En nuestro país es larga y dolorosa la historia de la pólvora en campos y ciudades; desde la muerte y mutilación de seres humanos y animales, hasta la muerte colectiva de hombres y mujeres como ocurrió hace décadas en Tuluá. Los gobiernos de vez en cuando y luego de las desgracias han tratado de controlar su uso pero nunca se ha puesto en marcha un sistema legal que verdaderamente regule esta costumbre nefasta que empieza en las fábricas clandestinas, la comercialización mafiosa, el uso sin control por parte de niños y ebrios al son de supuestas euforias colectivas que cuentan con la indiferencia complaciente de las autoridades.
Es preocupante el silencio y la falta de acción por parte del estado, no existen campañas contundentes que inviten a la concientización del daño irreparable que deja el uso indiscriminado de la pólvora.
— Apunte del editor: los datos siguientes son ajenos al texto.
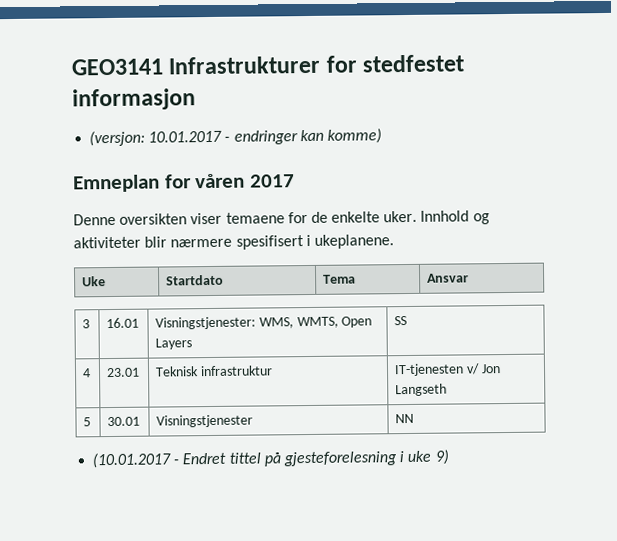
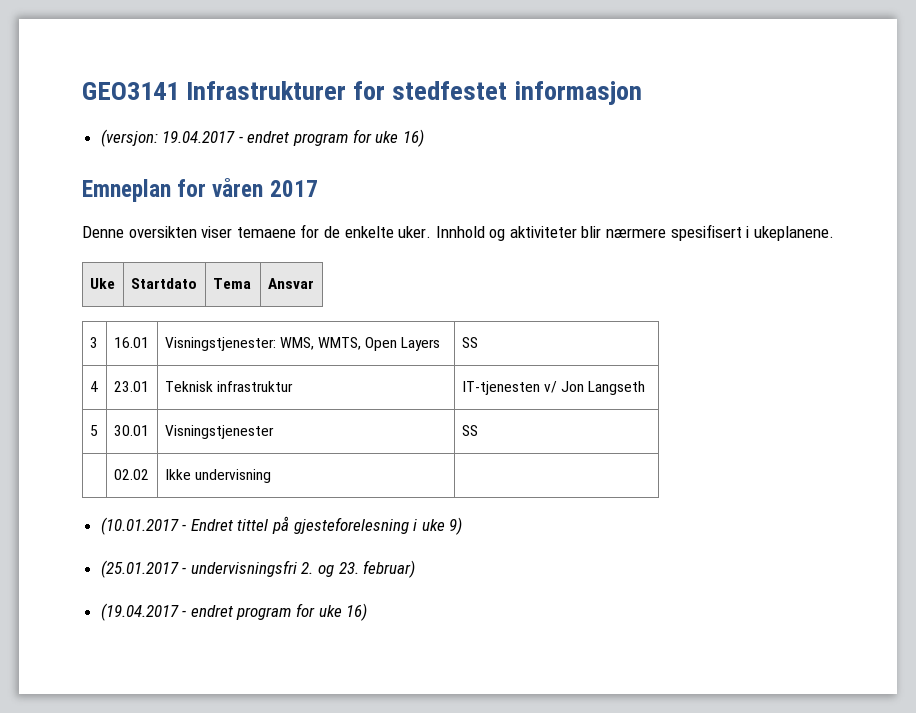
- (versjon: 10.01.2017 - endringer kan komme)
+ (versjon: 19.04.2017 - endret program for uke 16)
- 5 | 30.01 | Visningstjenester | NN
+ 5 | 30.01 | Visningstjenester | SS
+ | 02.02 | Ikke undervisning |
+ (25.01.2017 - undervisningsfri 2. og 23. februar)
+ (19.04.2017 - endret program for uke 16)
En vísperas de las celebraciones decembrinas a los administradores gubernamentales de nuestro país, parece habérseles olvidado por completo la tragedia que causa a toda clase de vidas, cuando los estallidos de voladores, el estruendo de las sirenas y el humo tóxico producen la muerte a nuestras mascotas, a especies de nuestra fauna, daños en bosques e irreparable perjuicio en la vida humana.
Desafortunadamente las quejas de los ciudadanos y los gemidos ambientales no son escuchados sino cuando el daño está hecho. En esto como en muchas otras cosas, la prevención del riesgo llega después de las desgracias. Es urgente tomar acciones en defensa de la vida, crear estrategias y herramientas jurídicas para combatir esta costumbre peligrosa, que en muchos casos es mortal.
La obligación de regular la pólvora en las festividades de fin de año corresponde a los gobernantes, sin excluir la responsabilidad social que tienen todos los ciudadanos.